La travolgente “Dance little sister” conferma che siamo alla presenza di un disco importante, in cui gli insegnamenti della Motown e dei maestri dell r’n’b sono stati ben assimilati e rivisitati.

 Otis Redding e James Brown sono i padri di questa traccia, animalesca, fresca, ardente e teatrale. L’arrangiamento è affidato a pochi strumenti, il risultato è maestoso, una rete perfetta di suoni e ritmiche che sostengono la voce ed il groove  del cantante statunitense, che coinvolge e non perdona.

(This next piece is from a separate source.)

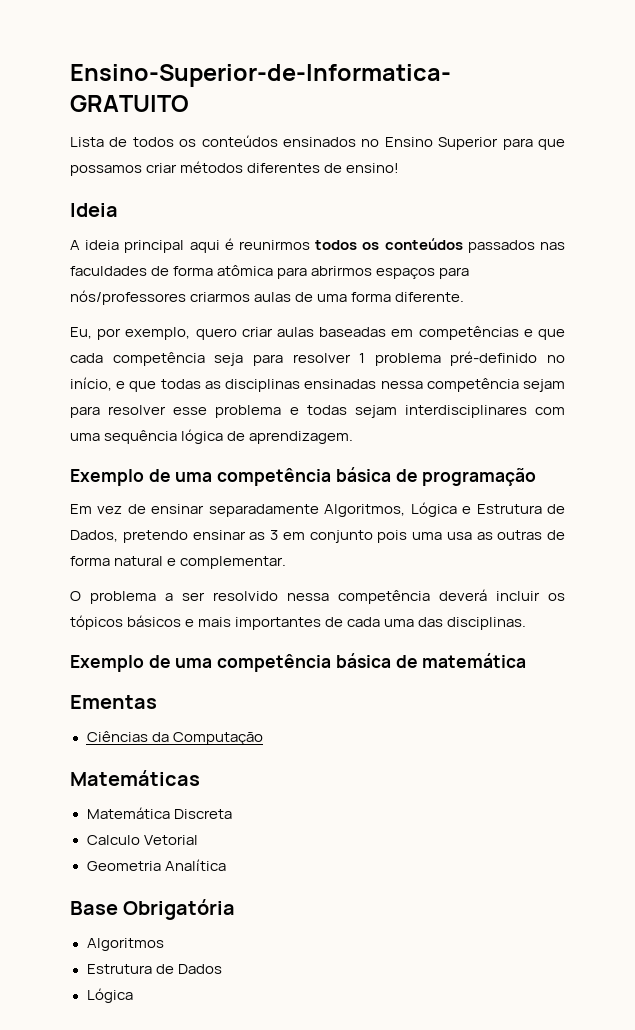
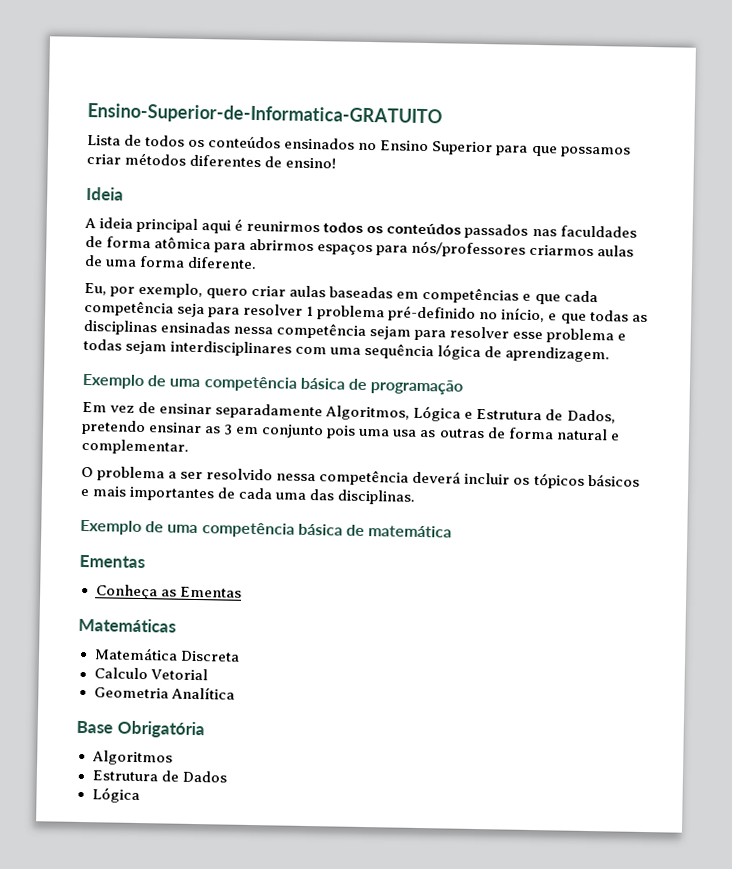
[86,731,263,745] Ciências da Computação -> [95,584,242,600] Conheça as Ementas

“Seven more days” è ancora un’occasione per sfoggiare capacità musicali istintive di rara qualità. La voce graffia come sabbia bollente, si innalza al cielo e ricade in onde che cullano, aiutate dalle ritmiche martellanti e dall’arpeggio delle chitarre, “Let’s go forward” è una composizione più intima, si parla d’amore, la voce si fa morbida, l’atmosfera soffusa, il ritmo è sostenuto ma smussato dalle ritmiche appena accennate.

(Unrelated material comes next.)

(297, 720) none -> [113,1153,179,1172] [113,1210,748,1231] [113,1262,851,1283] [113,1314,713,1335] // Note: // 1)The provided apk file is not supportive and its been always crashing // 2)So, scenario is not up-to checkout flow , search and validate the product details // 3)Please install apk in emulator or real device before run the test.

Con “Rain” si torna ad un andamento più serrato, una marcia funky con qualche granello di sale caraibico, sotto la pioggia che prima o poi andrà via.

“Sign your name” è un capolavoro di poetica romantica, di sensualità amplificata dall’arrangiamento scarno, si, perchè la canzone è talmente bella da non aver   bisogno di alcun abbellimento e di particolare sostegno armonico, cammina e scivola da se’, come seta pregiata.

Quindi, bastano le percussioni minimali ed una synth line efficace ed elegante, al resto pensa la voce di TTD, ed il gioco è perfettamente riuscito.

.Questo singolo ebbe grandissimo successo, soprattutto in UK, dove rimase ai vertici della classifica a lungo.

Con “As yet untitled” si torna alle radici della musica black, da dove tutto ebbe inizio. Gospel, blues e soul si abbracciano in questa canzone che suona, rigogliosa, grazie al solo uso dei cori e del canto magistrale e stupefacente, tutto anima, di Trent D’Arby, che si leva dolente fino al cielo. Una prova di talento e di sensibilità unica, religiosa, commovente.

“Who’s loving you” è un  classico, scritta e cantata da Smokey Robinson negli anni ’60 e ripresa da moltissimi interpreti di grande pregio.

Anche nella riproposizione di questo brano Terence Trent D’Arby conferma il suo incredibile talento, e il risultato non ha nulla da invidiare all’originale. La voce è percorsa da un brivido animalesco , la texture della voce è piena, calda, rauca ed avvolgente, cresce e si eleva verso vette altissime, chiudendo in bellezza un disco che è rimasto nella storia.